SINONIMI “abbandonare”: lasciare, trascurare, allentare, rinunziare, lasciar cadere, lasciar da parte, lasciar solo, dimenticare, rinunciare, piantare, archiviare, smettere, tralasciare, gettare, tradire, mollare, deporre, recedere, sacrificare.
Non si tratta soltanto della semplice sostituzione di un verbo ma di un cambio di prospettiva che mi porta a pensare ad un libro intitolato “Questioni di Fede” scritto dal cardinale Gianfranco Ravasi, costruito su 150 domande e relative risposte ai perchè di chi crede e di chi non crede.
Potrei sollevare qui una modesta centocinquantunesima domanda chiedendo al Monsignore Ravasi: ma Dio ci “induce”al peccato o ci “abbandona” ad esso?
Lo so, qualcuno subito può rispondere che dipende da noi, dalla nostra volontà, il nostro libero arbitrio. Non sono un linguista biblico, nè tanto meno uno studioso dei testi sacri di teologia.
Mi sono letto quello che hanno scritto esperti di questi saperi come potrete qui leggere al link.
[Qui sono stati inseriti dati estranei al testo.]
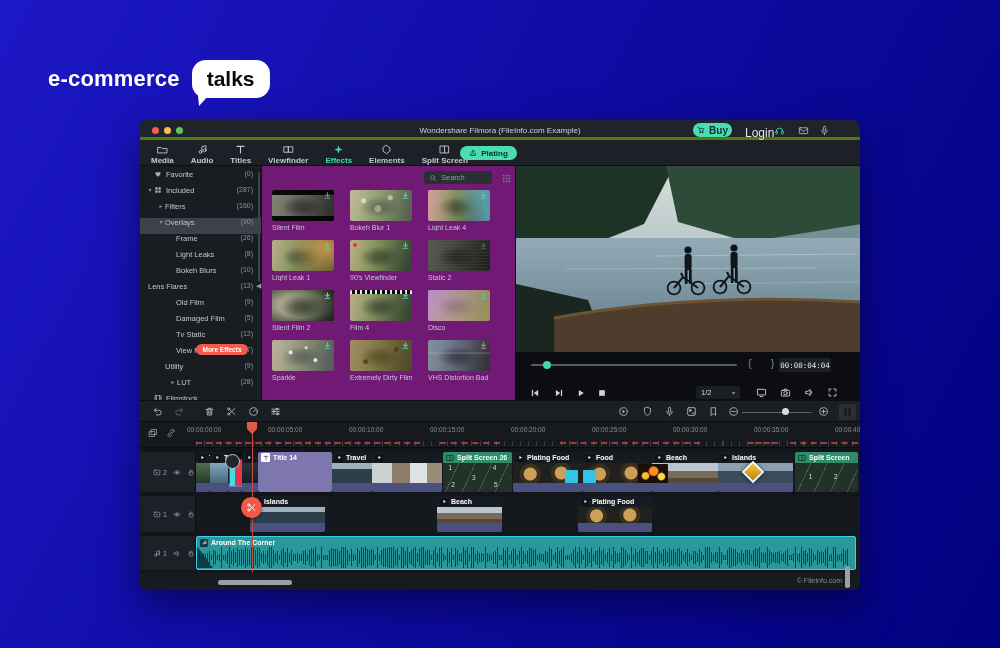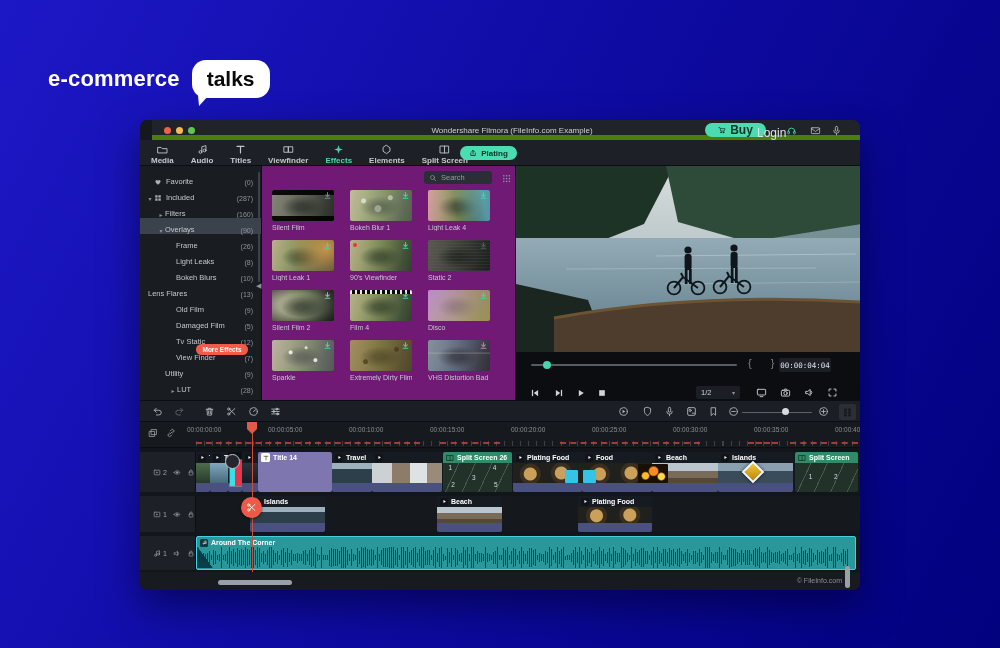--- a/index.html
+++ b/index.html
@@ -14,43 +14,43 @@
   .brand{left:48px;top:60px;display:flex;align-items:center;gap:12px;}
   .brand-left{color:#fff;font-size:22px;font-weight:bold;letter-spacing:.2px;}
   .bubble{position:relative;background:#fff;border-radius:14px;padding:7px 15px;color:#0a0a0a;
     font-size:21px;font-weight:bold;}
   .bubble:after{content:"";position:absolute;left:6px;bottom:-8px;width:14px;height:14px;background:#fff;
     clip-path:polygon(0 0,100% 0,10% 100%);}
 
   
   .app{left:140px;top:120px;width:720px;height:470px;background:#15181d;border-radius:7px;
     box-shadow:0 16px 38px rgba(0,0,40,.55);overflow:hidden;font-size:8px;color:#c7ccd2;}
-  .titlebar{left:12px;top:0;width:720px;height:20px;background:#20242a;border-bottom:5px solid #4d7c0f;}
+  .titlebar{left:0;top:0;width:720px;height:20px;background:#20242a;border-bottom:3px solid #4d7c0f;}
   .tl{top:7px;width:7px;height:7px;border-radius:50%;}
   .win-title{left:0;top:6px;width:720px;text-align:center;font-size:8px;color:#cdd2d8;}
   .pill{display:flex;align-items:center;gap:4px;background:#4bdcb2;color:#0b3226;font-weight:bold;
     border-radius:9px;justify-content:center;}
-  .buy{left:553px;top:3px;width:61px;height:14px;font-size:12px;}
+  .buy{left:553px;top:3px;width:39px;height:14px;font-size:10px;}
   .login{left:605px;top:6px;font-size:12px;color:#dde2e8;}
   .tb-ic{top:5px;width:11px;height:11px;color:#aeb4bb;}
   .tb-ic.teal{color:#41d1ab;}
 
   
   .tabbar{left:0;top:20px;width:720px;height:26px;background:#1d2127;border-bottom:1px solid #0c0e11;}
   .tabs{left:10px;top:2px;display:flex;gap:15px;}
   .tab{display:flex;flex-direction:column;align-items:center;gap:1px;padding:2px 1px;cursor:default;}
   .tab .ic{width:11px;height:11px;color:#c3c8cf;}
   .tab span{font-size:8px;color:#c3c8cf;font-weight:bold;}
   .tab.active .ic,.tab.active span{color:#46d8ae;}
   .tab.active{border-bottom:2px solid #46d8ae;}
   .export{left:320px;top:6px;width:57px;height:14px;font-size:8px;}
 
   
   .sidebar{left:0;top:46px;width:122px;height:234px;background:#191d22;border-right:1px solid #0c0e11;overflow:hidden;}
-  .srow{position:relative;display:flex;align-items:flex-end;height:16px;font-size:7.5px;color:#c2c7cd;padding-right:8px;}
+  .srow{position:relative;display:flex;align-items:flex-start;height:16px;font-size:7.5px;color:#c2c7cd;padding-right:8px;}
   .srow .chev{width:8px;color:#8b9198;font-size:6px;text-align:center;flex:0 0 8px;}
   .srow .ic{width:8px;height:8px;color:#a9afb6;margin-right:4px;flex:0 0 8px;}
   .srow .lbl{flex:1;overflow:hidden;white-space:nowrap;}
   .srow .cnt{color:#8d939a;font-size:7px;}
   .srow.sel{background:#3c424b;}
   .sidebar-scroll{left:118px;top:52px;width:2px;height:110px;background:#3c424a;border-radius:2px;}
   .collapse-arrow{left:116px;top:162px;color:#8d939a;font-size:7px;}
   .more-fx{left:56px;top:224px;width:52px;height:11px;background:#f25b4a;color:#fff;border-radius:6px;
     display:flex;align-items:center;justify-content:center;font-size:6.5px;font-weight:bold;z-index:4;}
Da semplice e modesto linguista moderno mi basta ricordare a me stesso il vecchio adagio “traduttore-traditore”. Mi rendo condo che qui si tratta non solo di riportare, traducendoli, i vari testi e le innumerovoli trascrizioni della preghiera.
Mi limito a chiedere a me stesso, formulando e sviluppando la domanda che proporrei al cardinale Ravasi: ma si può “tradurre” la parola del Creatore in una lingua umana? Se tradurre significa “rendere, passare, trasporre, volgarizzare, decifrare, spiegare, interpretare, parafrasare, spostare, portare, trasportare, trasferire, condurre, accompagnare, fare traduzioni”, possiamo davvero conoscere quali fossero/erano le reali intenzioni del Creatore? Se “indurre” non è come “abbandonare” non è che tutto rimane soltanto una “questione di fede?